IREE uses benchmarks to inspect performance at varying levels of granularity. Benchmarking is implemented using the Google Benchmark library. To understand performance details and guide optimization, please refer to the IREE profiling documentation.
iree-benchmark-module
is a program accepting (almost) the same inputs as iree-run-module
that will benchmark the invocation of a single entry function. It measures timing for the whole process of invoking a function through the VM, including allocating and freeing output buffers. This is a high-level benchmark of an entire invocation flow. It provides a big picture view, but depends on many different variables, like an integration test.

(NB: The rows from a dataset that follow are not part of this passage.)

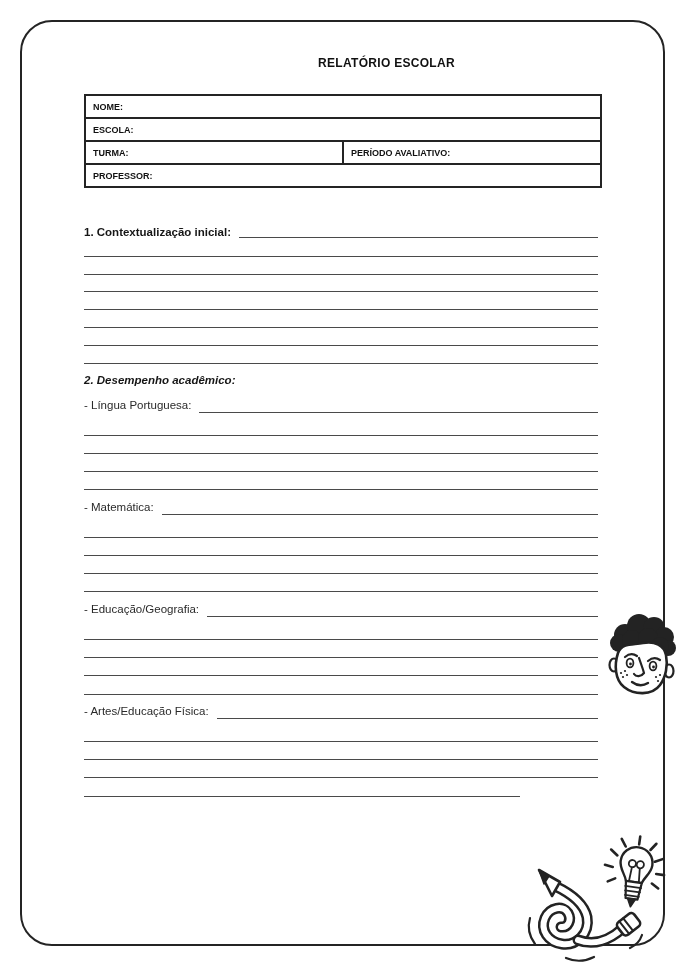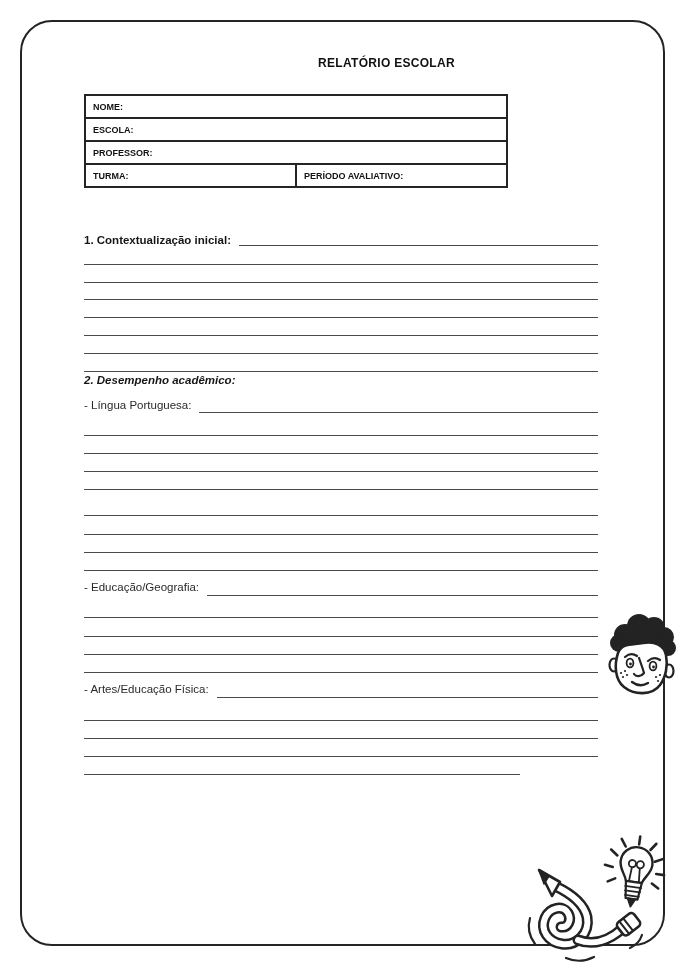--- a/index.html
+++ b/index.html
@@ -19,7 +19,7 @@
   }
   
   .info-table{
-    position:absolute;left:84px;top:94px;width:424px;
+    position:absolute;left:84px;top:94px;width:518px;
     border-collapse:collapse;table-layout:fixed;
   }
   .info-table td{

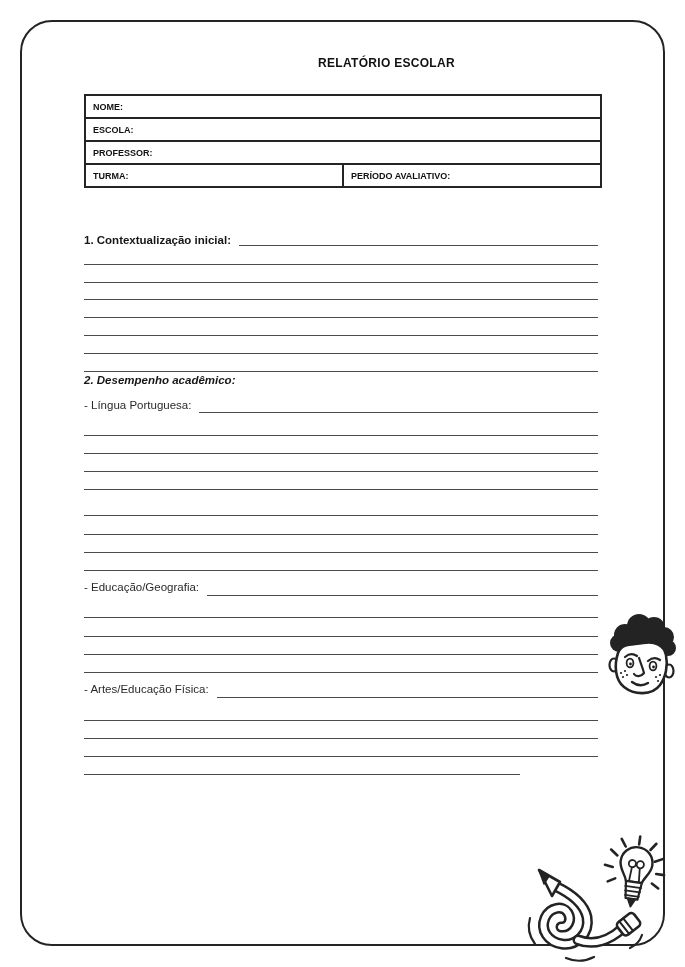--- a/index.html
+++ b/index.html
@@ -75,23 +75,23 @@
     </td>
   </tr>
   <tr>
+    <td style="width:203px;">
+      <div class="cell-flex">
+        <span>TURMA:</span>
+        <span class="cell-value"></span>
+      </div>
+    </td>
+    <td>
+      <div class="cell-flex">
+        <span>PERÍODO AVALIATIVO:</span>
+        <span class="cell-value"></span>
+      </div>
+    </td>
+  </tr>
+  <tr>
     <td colspan="2">
       <div class="cell-flex">
         <span>PROFESSOR:</span>
-        <span class="cell-value"></span>
-      </div>
-    </td>
-  </tr>
-  <tr>
-    <td style="width:203px;">
-      <div class="cell-flex">
-        <span>TURMA:</span>
-        <span class="cell-value"></span>
-      </div>
-    </td>
-    <td>
-      <div class="cell-flex">
-        <span>PERÍODO AVALIATIVO:</span>
         <span class="cell-value"></span>
       </div>
     </td>

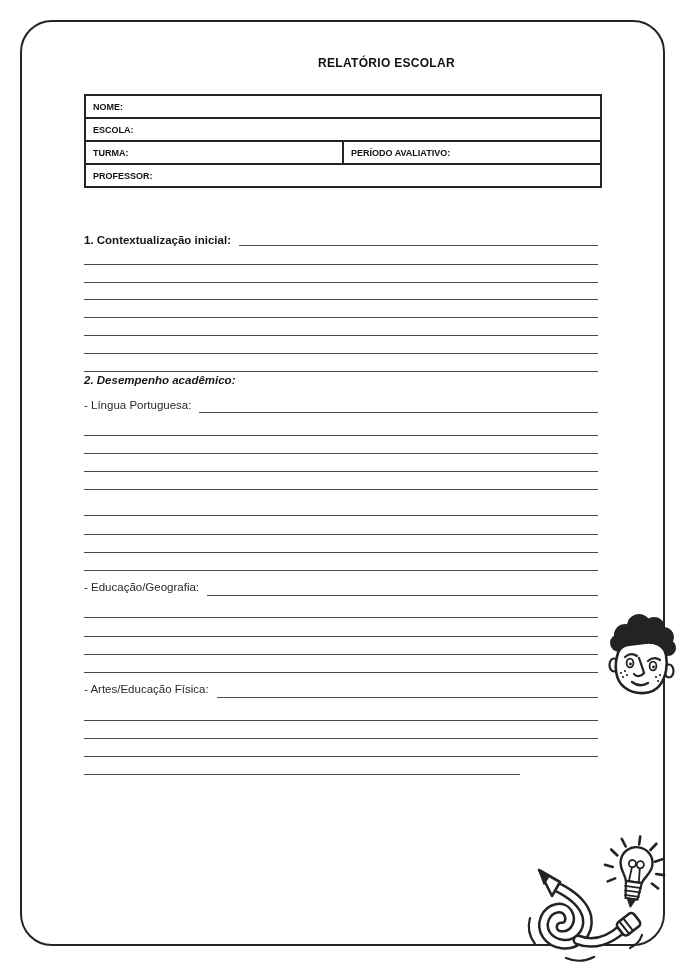--- a/index.html
+++ b/index.html
@@ -31,7 +31,7 @@
   
   .section-heading{font-size:11.5px;font-weight:bold;color:#161616;}
   #section-1{position:absolute;left:84px;top:222px;width:514px;}
-  #section-1 .heading-row{display:flex;align-items:flex-end;height:16px;margin-top:8px;}
+  #section-1 .heading-row{display:flex;align-items:flex-end;height:16px;}
   .inline-line{flex:1;border-bottom:1.6px solid #4a4a4a;margin-left:8px;height:100%;box-sizing:border-box;}
   #sec1-lines{margin-top:1px;}
   #sec1-lines .blank-line{height:16.8px;border-bottom:1.6px solid #4a4a4a;}

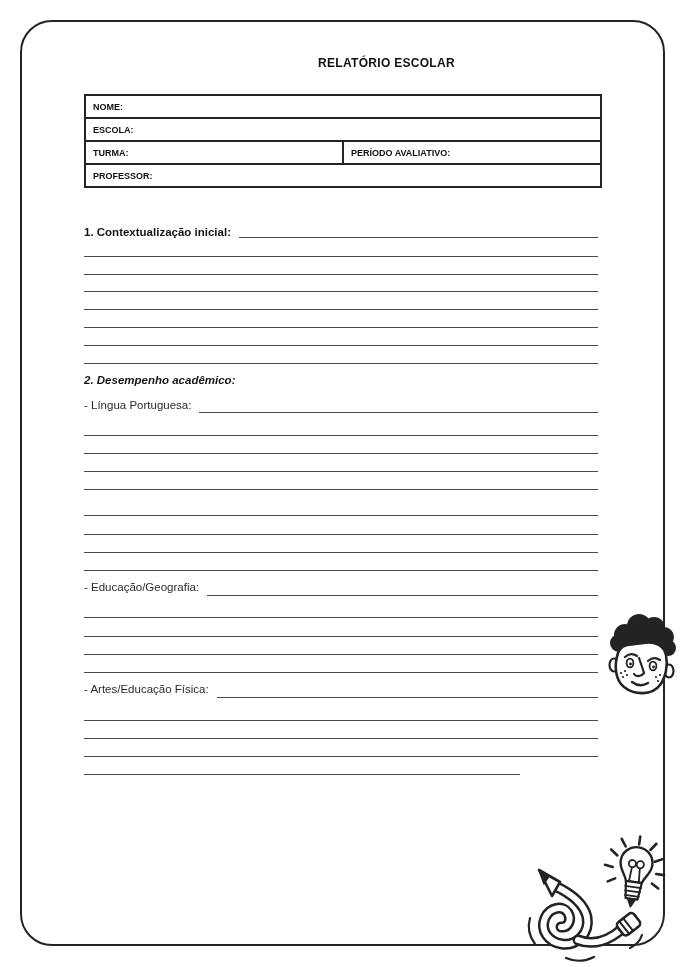--- a/index.html
+++ b/index.html
@@ -131,6 +131,10 @@
       </div>
     </div>
     <div class="subject">
+      <div class="label-row">
+        <span class="subject-label">- Matemática:</span>
+        <div class="inline-line"></div>
+      </div>
       <div class="lines">
         <div class="blank-line"></div>
         <div class="blank-line"></div>

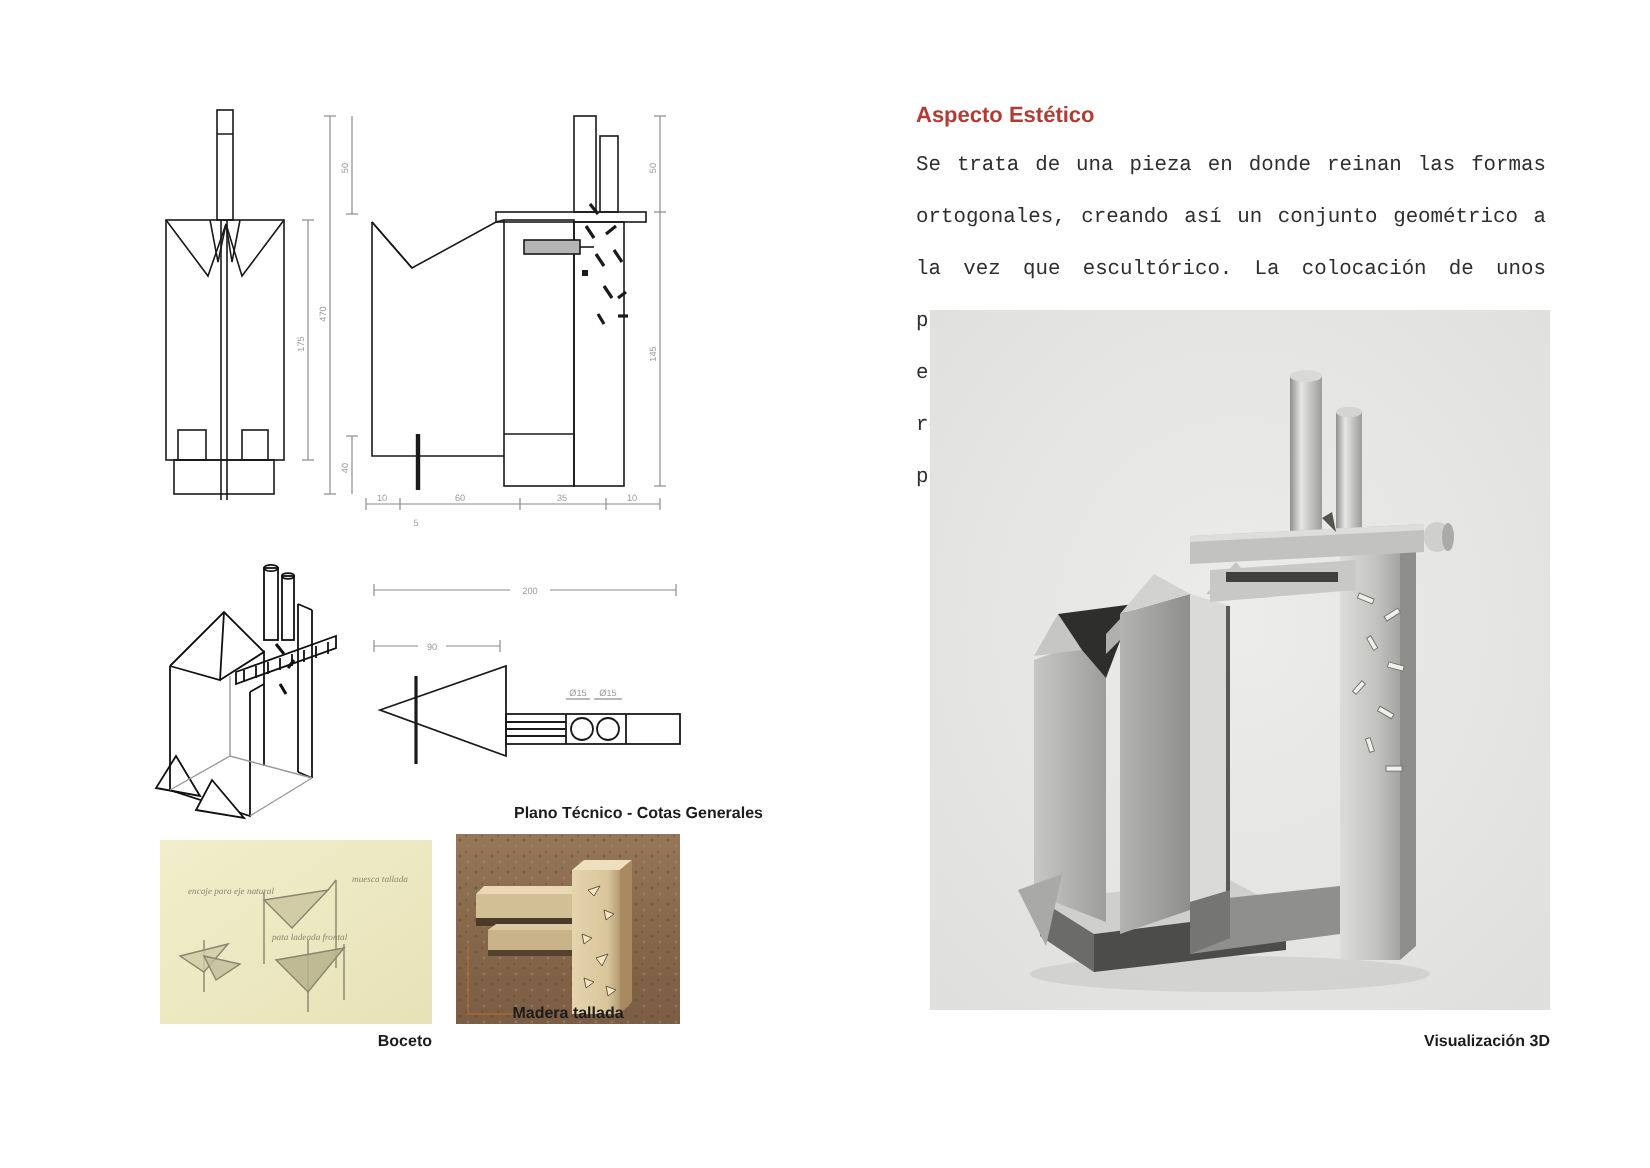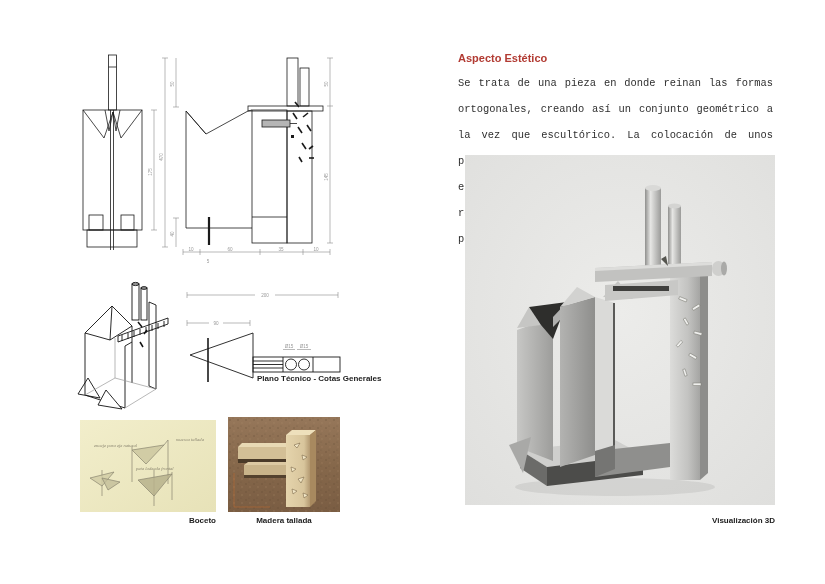--- a/index.html
+++ b/index.html
@@ -12,7 +12,7 @@
              text-align:justify;color:#2f2f2f;font-family:Liberation Mono, monospace;}
   
   .caption{font-size:8px;font-weight:bold;color:#1c1c1c;}
-  .cap-tech{left:257px;top:374px;}
+  .cap-tech{left:257px;top:402px;}
   .cap-sketch{left:80px;top:516px;width:136px;text-align:right;}
   .cap-wood{left:228px;top:516px;width:112px;text-align:center;}
   .cap-render{left:465px;top:516px;width:310px;text-align:right;}

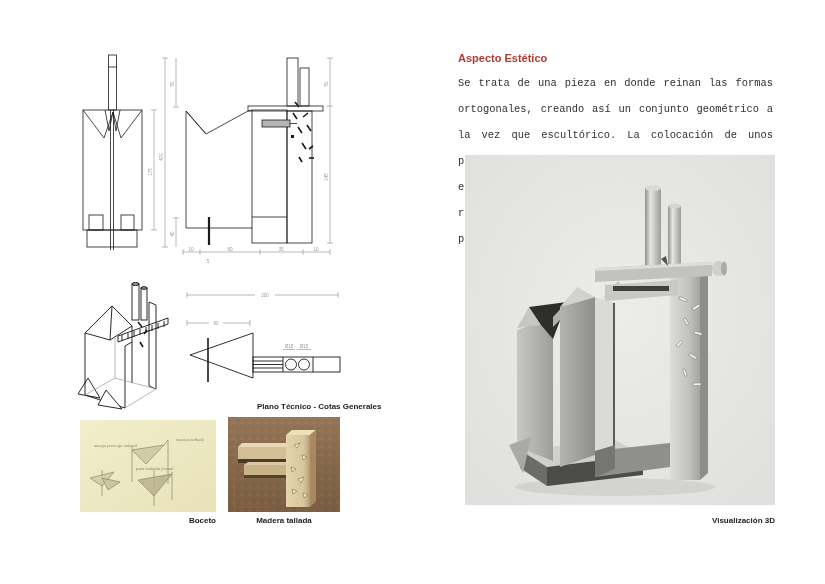--- a/index.html
+++ b/index.html
@@ -14,7 +14,7 @@
   .caption{font-size:8px;font-weight:bold;color:#1c1c1c;}
   .cap-tech{left:257px;top:402px;}
   .cap-sketch{left:80px;top:516px;width:136px;text-align:right;}
-  .cap-wood{left:228px;top:516px;width:112px;text-align:center;}
+  .cap-wood{left:228px;top:502px;width:112px;text-align:center;}
   .cap-render{left:465px;top:516px;width:310px;text-align:right;}
   
   .ortho-svg{left:55px;top:45px;}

For finer-grained measurements more akin to unit tests, see Executable Benchmarks.
To use iree-benchmark-module
, generate an IREE module for the target backend:
$ bazel run //iree/tools:iree-compile -- \ -iree-mlir-to-vm-bytecode-module \ -iree-hal-target-backends=vmvx \ $PWD/iree/samples/models/simple_abs.mlir \ -o /tmp/module.fb
and then benchmark an exported function in that module:
$ bazel run //iree/tools:iree-benchmark-module -- \ --module_file=/tmp/module.fb \ --driver=vmvx \ --entry_function=abs \ --function_input=f32=-2
You'll see output like
Run on (12 X 4500 MHz CPU s) CPU Caches: L1 Data 32K (x6) L1 Instruction 32K (x6) L2 Unified 1024K (x6) L3 Unified 8448K (x1) Load Average: 2.21, 1.93, 3.34 ***WARNING*** CPU scaling is enabled, the benchmark real time measurements may be noisy and will incur extra overhead. ***WARNING*** Library was built as DEBUG. Timings may be affected. ------------------------------------------------------------------------------ Benchmark Time CPU Iterations ------------------------------------------------------------------------------ BM_RunModule/process_time/real_time 0.22 ms 0.23 ms 3356
Notice that there are a few warnings in there (you may not see all of these). The benchmark library helpfully warns about some common issues that will affect benchmark timing. When trying to obtain real benchmark numbers, you should generally build an optimized build (-c opt
in Bazel) and disable CPU scaling.
$ bazel build -c opt //iree/tools:iree-benchmark-module
Another thing to consider is that depending on where you are running the benchmark you might want to avoid additional programs running at the same time. Bazel itself runs a server even when it‘s not being actively invoked that can be quite a memory hog, so we’ll instead invoke the binary directly. Use your favorite process manager (e.g. htop or pkill on Linux) to kill heavy-weight programs such as Chrome and Bazel.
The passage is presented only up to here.